I don't enforce that rule:  my dad does.  I think if the guys go to camp they should be able to be guys, and part of being guys is doing things you can't do at home, like drink or smoke cigars and use ribald words.  Yet my dad remembers the days he spend with me when I was a kid in the hospital and enforces the rule.

As I was closing my bedroom door I heard dad telling Tony to put out his cigar in the cabin.  Then I lied down on the musty smelling pillow and covered myself with the dusty blanket.  "One night and I'll be fine," I thought.  "All I have to do is make it one night.  My asthma's been fine, so I'll be fine.

Then a coughing fit hit me.  My throat and chest started to burn.  My breath came in short gasps.  I couldn't take in a deep breath.  I tried over and over and no breath would go in. 

I took 2 quick puffs on my albuterol inhaler:  no relief.  I took 2 more:  no relief came.  I took several more:  no relief.   I sat up and heard snoring.  Uncle Timmy had already fallen asleep in the bed next to mine.  At first I was afraid my gasping would wake him, then I didn't care.  I was in full panic mode.

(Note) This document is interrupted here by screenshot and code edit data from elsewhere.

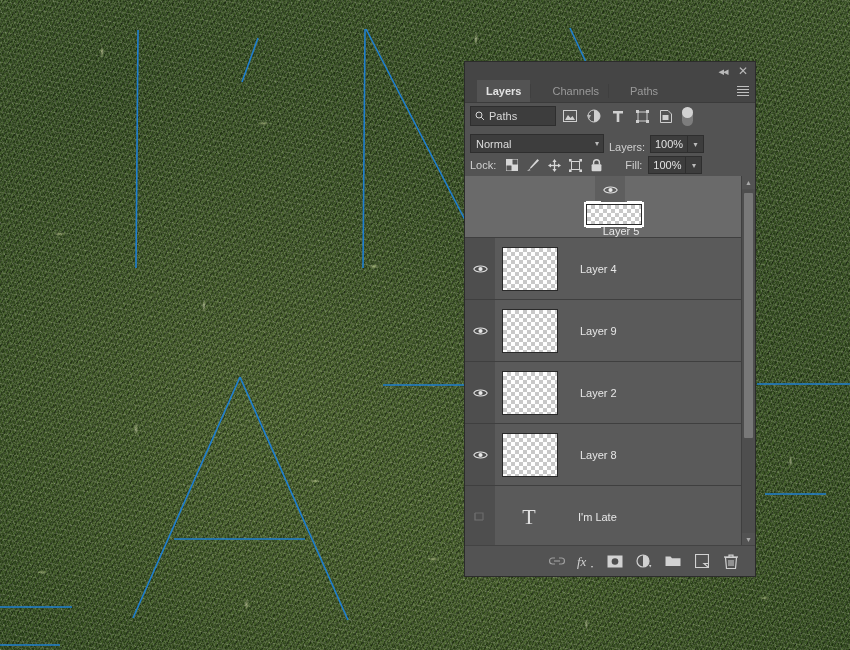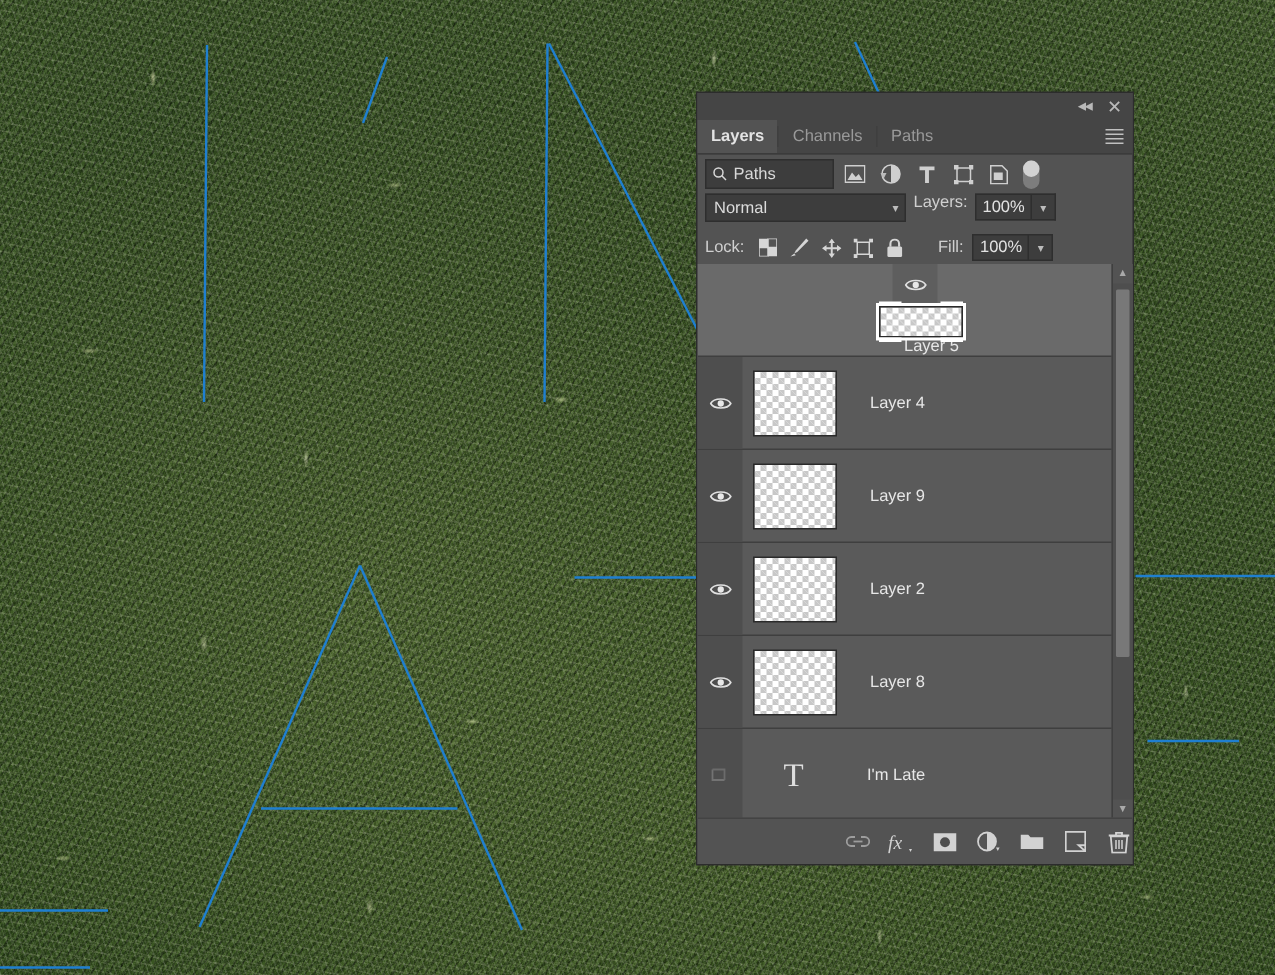"Layers" .tab { margin-left: none -> 12px }
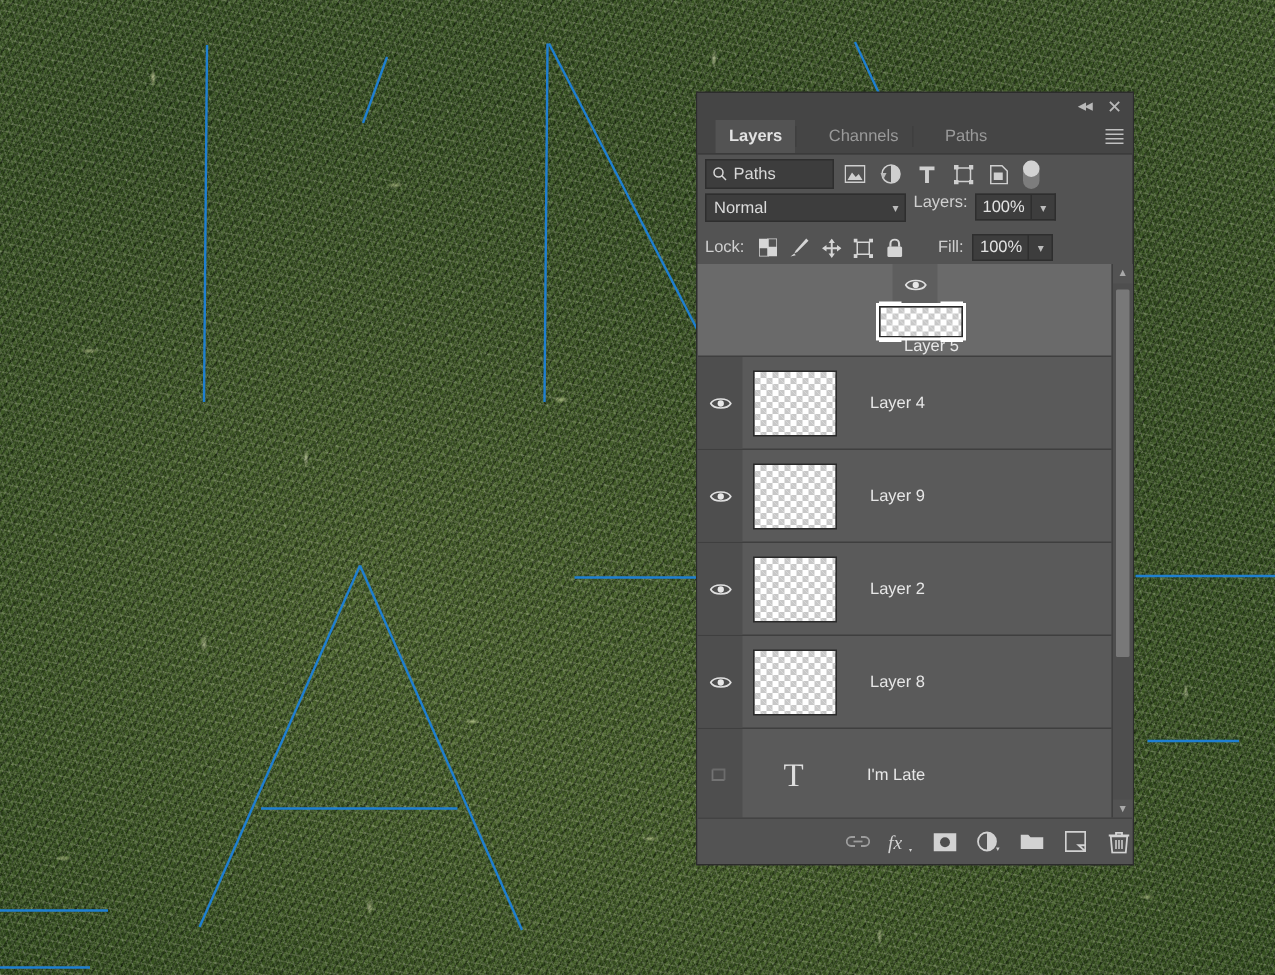"Normal" .blendrow { align-items: flex-start -> flex-end }
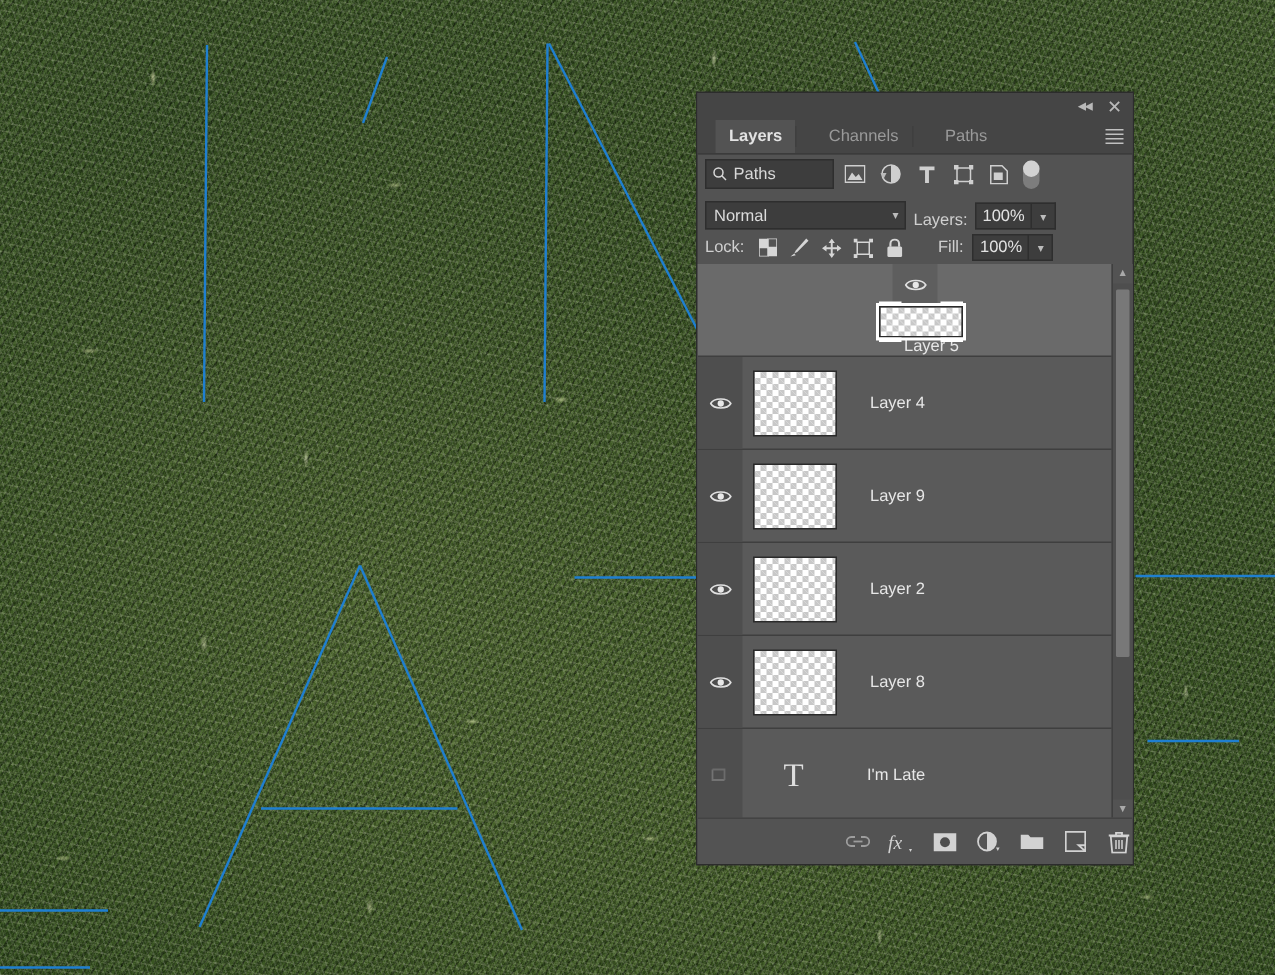"fx" .bottombar { padding-right: 1px -> 16px }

This is the kind of crap that happens when you are a goofus asthmatic, even if you're a goofus asthmatic for one day.  I listened as the other guys said their good-nights and listened as the floor creaked as the guys walked to their respective rooms, and heard footsteps up the steps.  I heard doors slam one after another.  And then there was silence.

Now you might be thinking:  why didn't he just tell his dad or brothers he was having an asthma attack.  The answer to that was simple:  what are they going to do?  I had been drinking, and so had all of them.  You see, we didn't come to the cabin to gossip and talk about tooth ferries, we all came to the cabin to do things we aren't allowed to do when we are home.  So I didn't want to bother any of them.  And even if I did bother them, not one could drive me anywhere anyway.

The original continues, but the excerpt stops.